I didnt check the actual DNA titers of the positive control sample. I will just check it with different dilutions and see if DNA overload is the main reason for my result.

Anyway thank you for your suggestion.

Chenga

wizard
wizard's picture
Hi Chenga,

Hi Chenga,

I totally agree with Ivan it is most likely to be due to the DNA concentration - did you dilute the product of the PCR before use it as a template for the nested PCR? I would suggest to dilute at least 1:10 or 1:100!
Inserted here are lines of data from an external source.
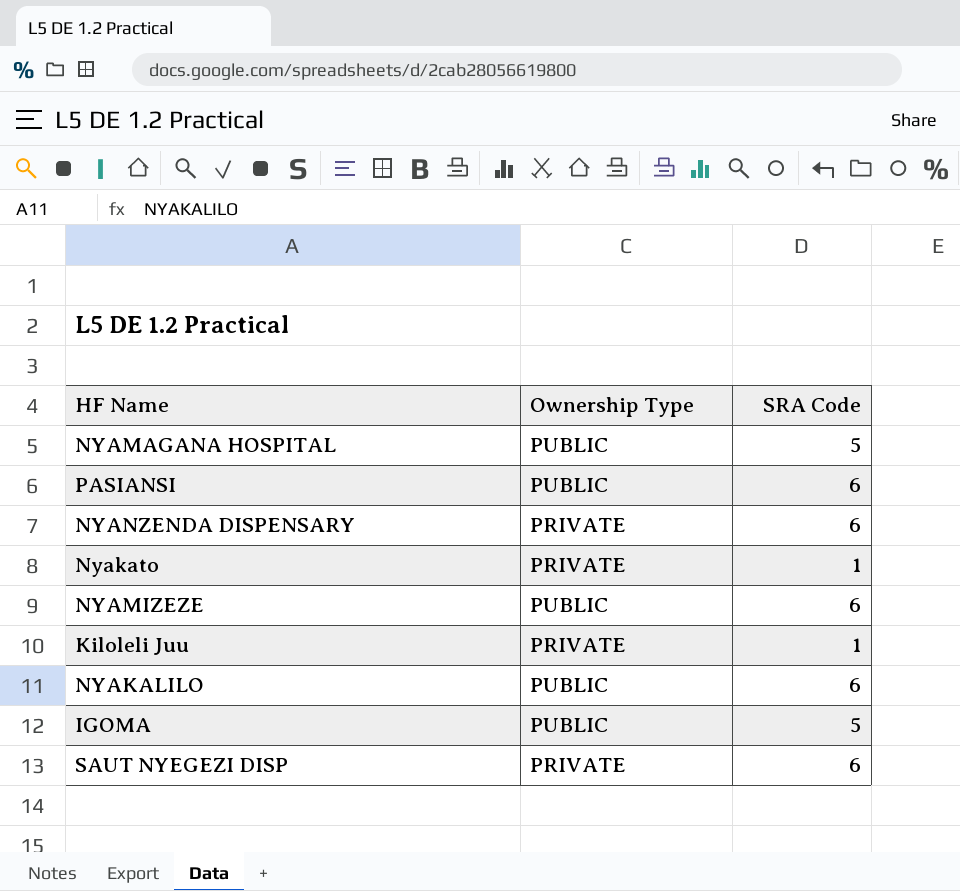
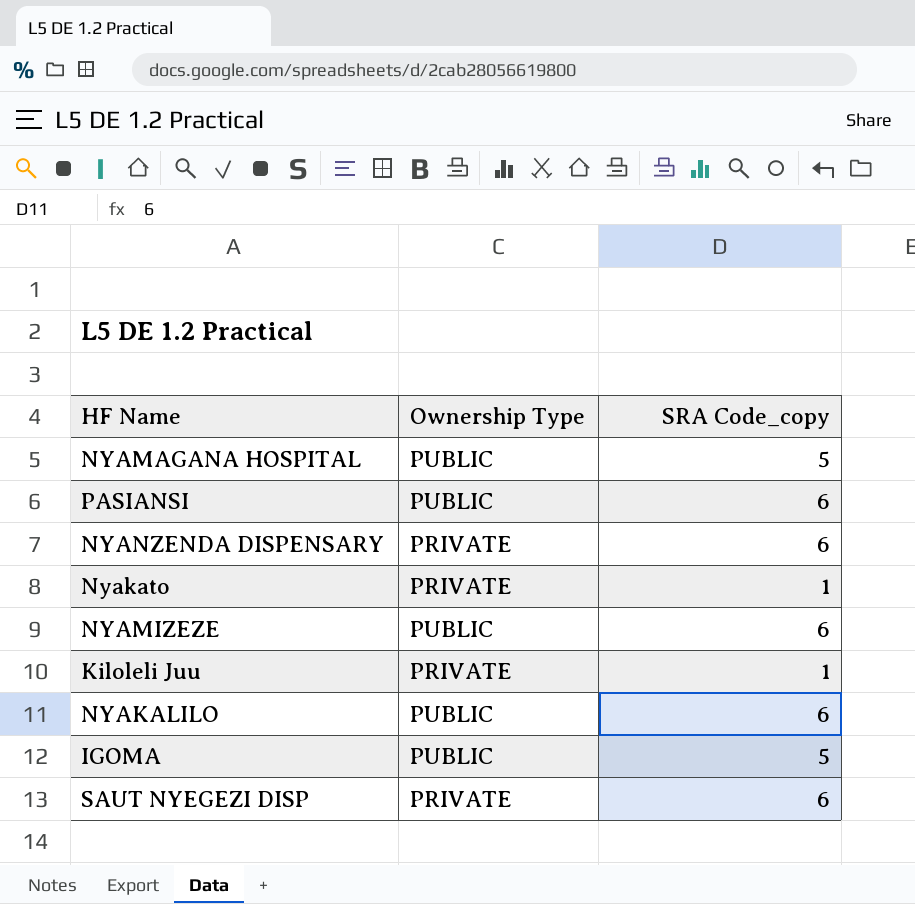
column name: SRA Code -> SRA Code_copy

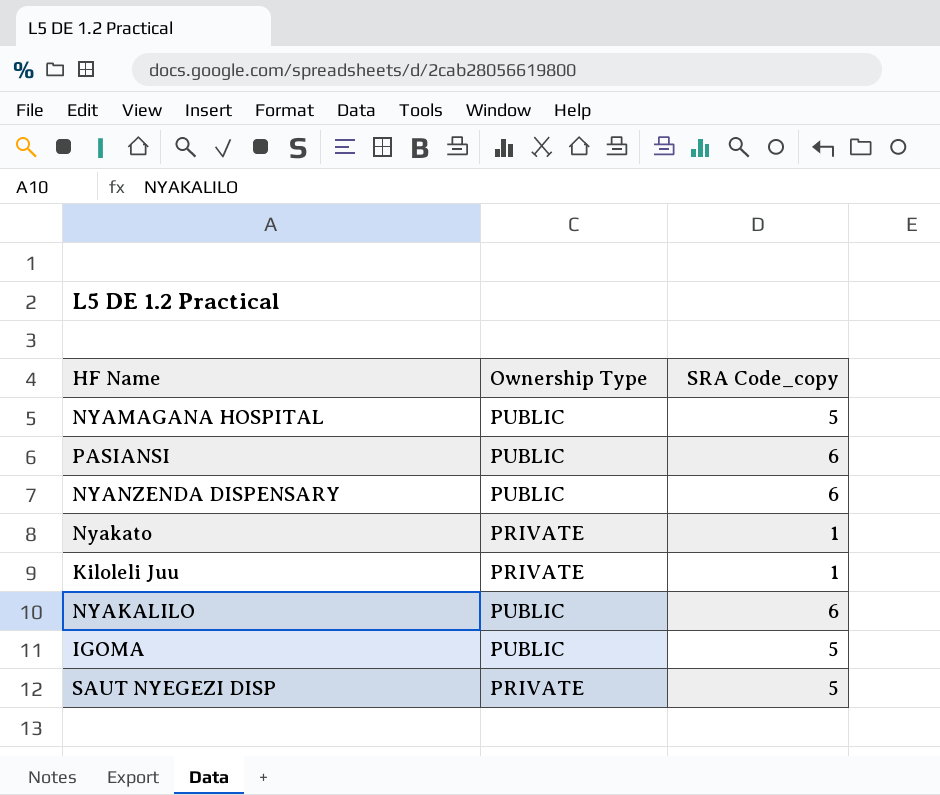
row NYAMIZEZE: PUBLIC | 6 -> none
NYANZENDA DISPENSARY | Ownership Type: PRIVATE -> PUBLIC
SAUT NYEGEZI DISP | SRA Code_copy: 6 -> 5

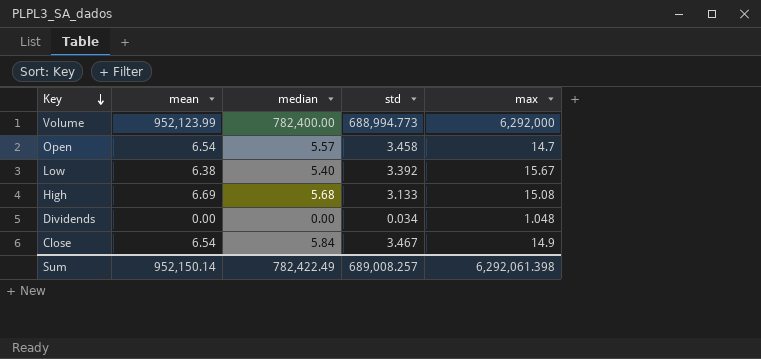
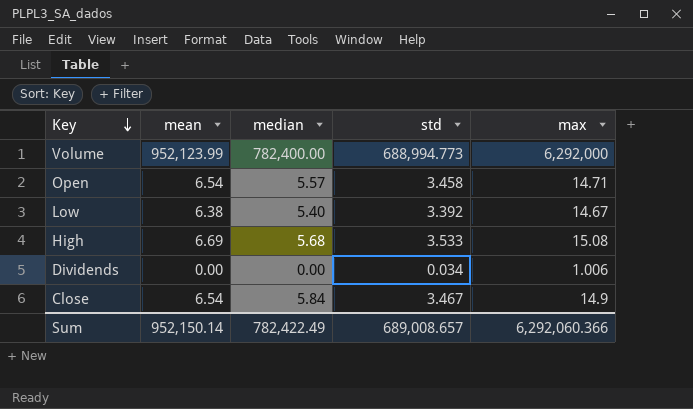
Open | max: 14.7 -> 14.71
Low | max: 15.67 -> 14.67
High | std: 3.133 -> 3.533
Dividends | max: 1.048 -> 1.006
Sum | std: 689,008.257 -> 689,008.657
Sum | max: 6,292,061.398 -> 6,292,060.366

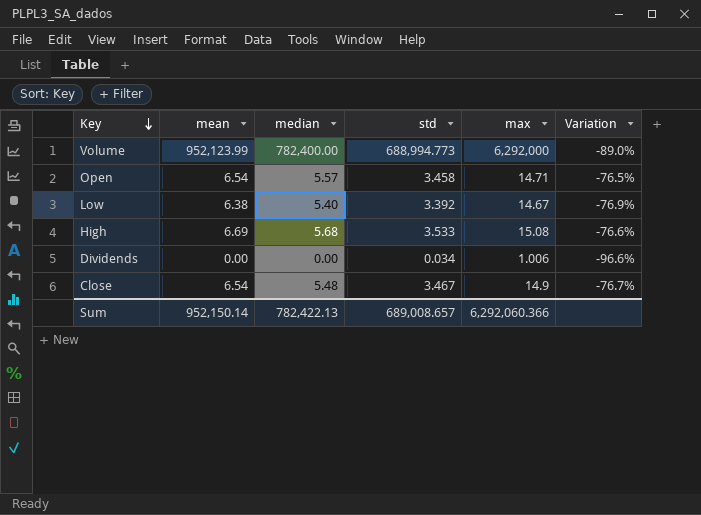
column Variation | formula: none -> ([std] - [max]) / [max]
Close | median: 5.84 -> 5.48
Sum | median: 782,422.49 -> 782,422.13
And just have a closer look to you nested primer pair - it happens quite fast to mix up primer...

Good luck
 
Wiz

chenga
chenga's picture
Dear Ivan and wizard,

Dear Ivan and wizard,
thank u for ur sugestion.
i diluted my DNA sample to 1:100.  The result was wonderful.

Thanks.

chenga

wizard
wizard's picture
 Hello Chenga,

 Hello Chenga,

congrats!!! Its nice if problems are solved, isn't it?! Good look for future work!

wiz

baroon
baroon's picture
 dear chenga 

 dear chenga 
how can you overcome contamination that result in negative control of nested PCR to become positive? 

Nikail Collins
Nikail Collins's picture
contamination of PCR template

Hi,I always use a DNAse removal product to decontaminate work areas when working with DNA. 

Ivan Delgado
Ivan Delgado's picture
Test

This is just a test

sachin shetty
sachin shetty's picture
nested pcr problem

I did nested pcr for beta thalassemia, included positive and negative control. Except for the positive control, all samples and negative control were negative by the 1st round PCR. Using this pcr product as the template, nested PCR was performed. result was all samples and negative control were positive incuding positive control. negative control of pcr2 is negative. But what could have caused the negative control that was negative by pcr to be positve by nested PCR?

Ivan Delgado
Ivan Delgado's picture
Negative control

There are a number of reasons why the second PCR would have given a positive signal for the negative control: 1. Contamination. Somehow you got some DNA into the negative control. 2. Non-specific amplification. The second PCR is actually amplifying something else other than what it was designed to amplify. You should repeat the experiment at least one more time to see if you can repeat these results. If you get the same results you may have to redesign your primers.